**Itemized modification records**
--
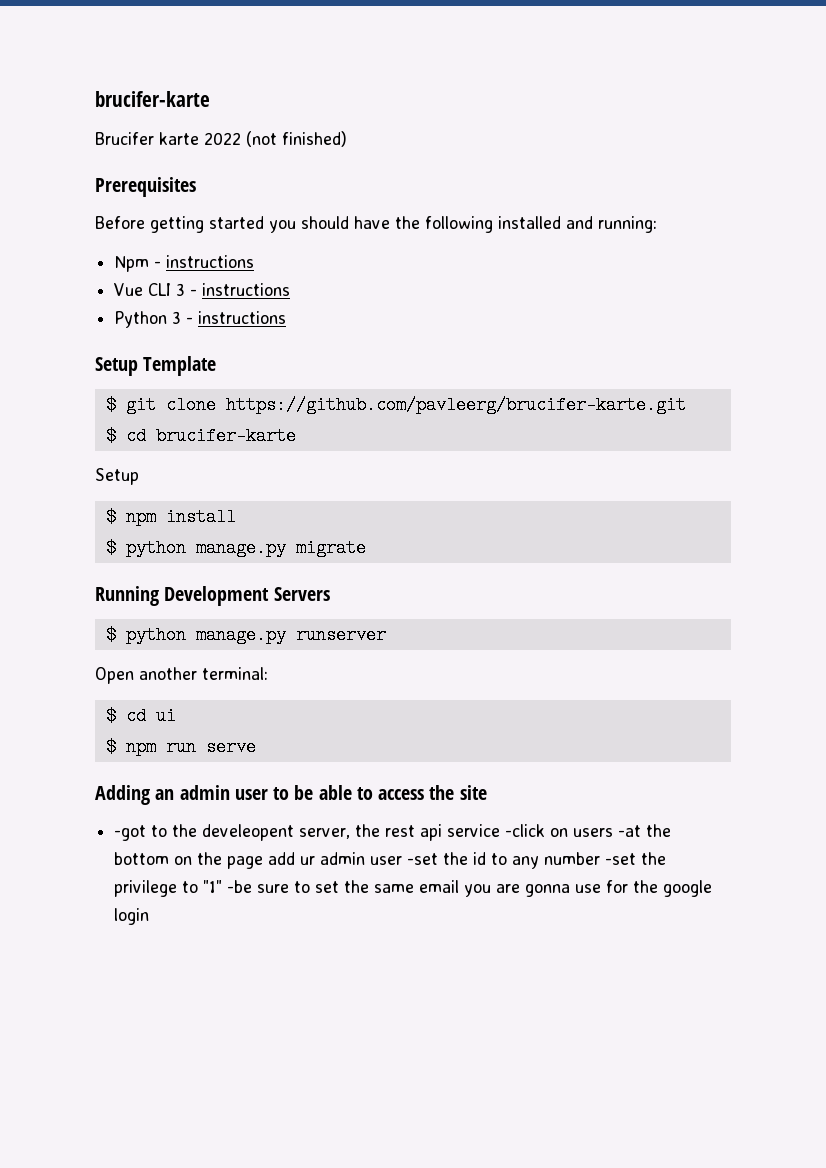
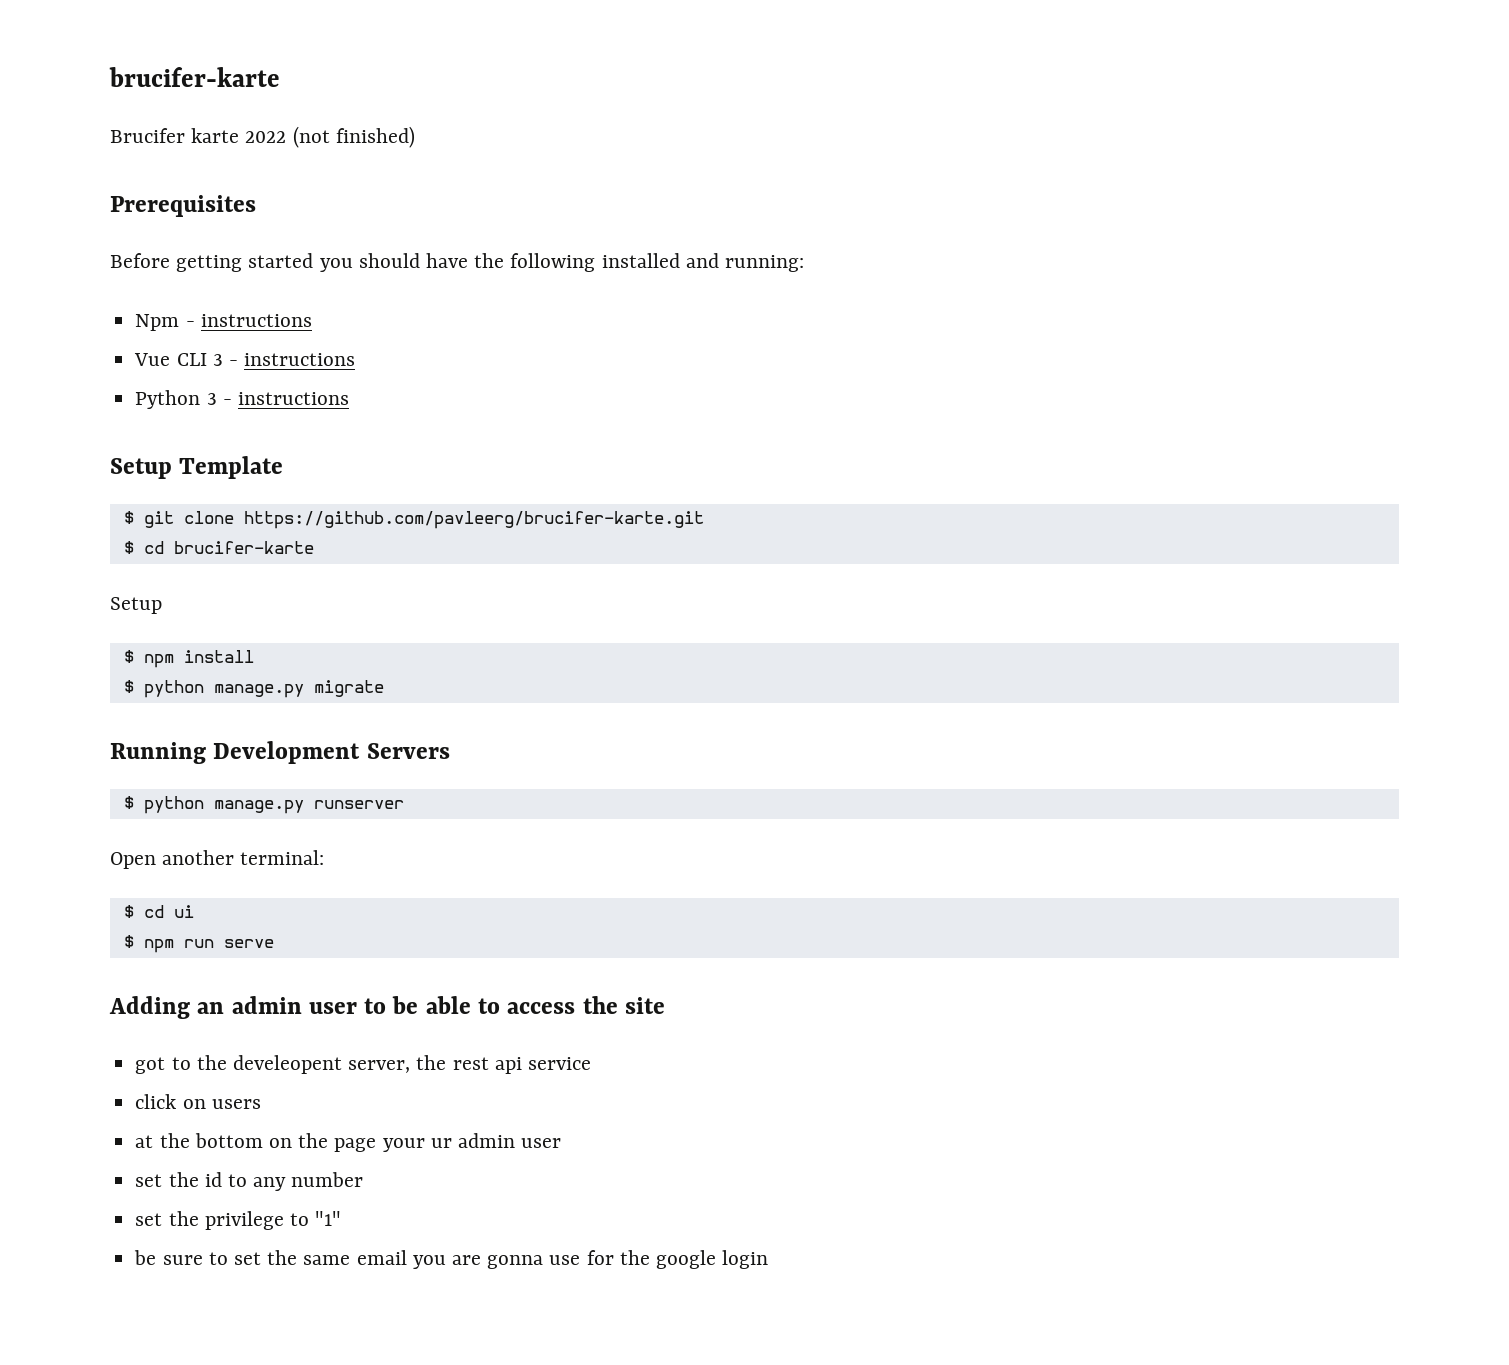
- -got to the develeopent server, the rest api service -click on users -at the bottom on the page add ur admin user -set the id to any number -set the privilege to "1" -be sure to set the same email you are gonna use for the google login
+ got to the develeopent server, the rest api service
+ click on users
+ at the bottom on the page your ur admin user
+ set the id to any number
+ set the privilege to "1"
+ be sure to set the same email you are gonna use for the google login

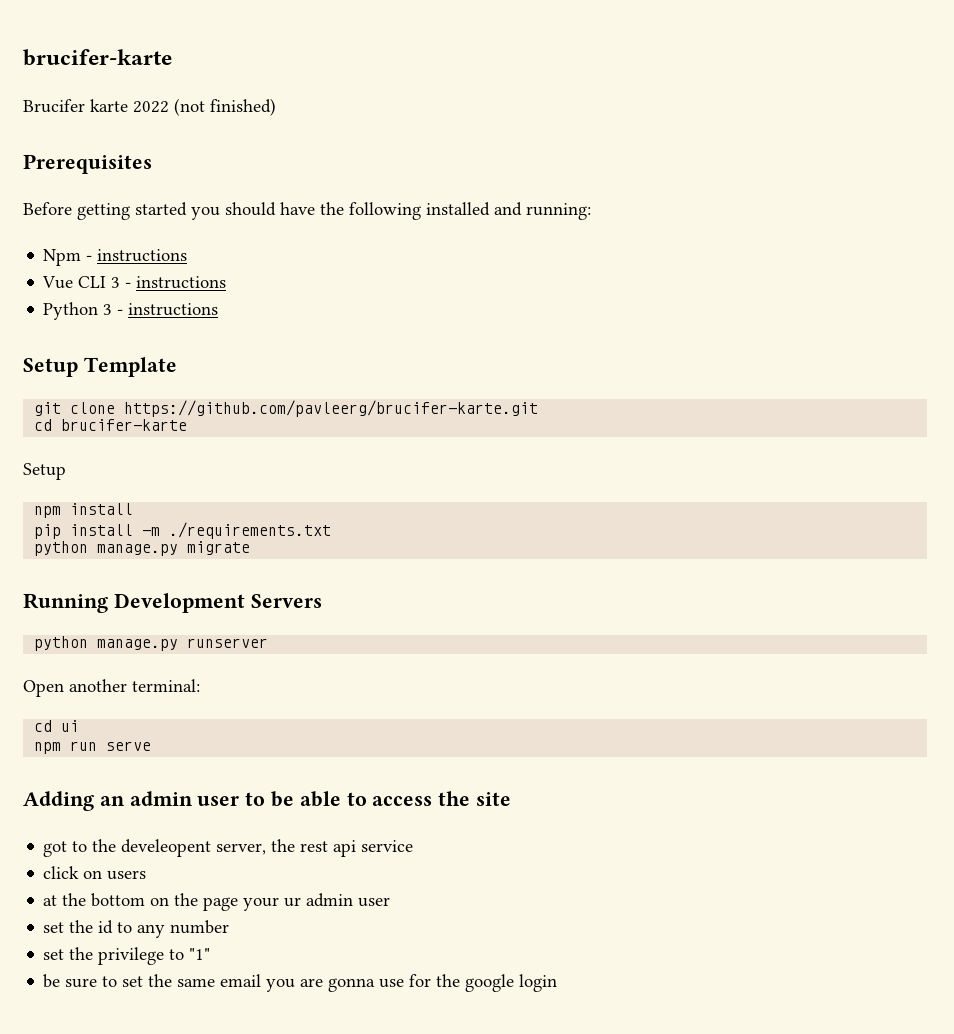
- $ git clone https://github.com/pavleerg/brucifer-karte.git
+ git clone https://github.com/pavleerg/brucifer-karte.git
- $ cd brucifer-karte
+ cd brucifer-karte
- $ npm install
+ npm install
- $ python manage.py migrate
+ pip install -m ./requirements.txt
+ python manage.py migrate
- $ python manage.py runserver
+ python manage.py runserver
- $ cd ui
+ cd ui
- $ npm run serve
+ npm run serve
--
Look through the data above for the word "brucifer". Report each line where it occurs.

- $ git clone https://github.com/pavleerg/brucifer-karte.git
+ git clone https://github.com/pavleerg/brucifer-karte.git
- $ cd brucifer-karte
+ cd brucifer-karte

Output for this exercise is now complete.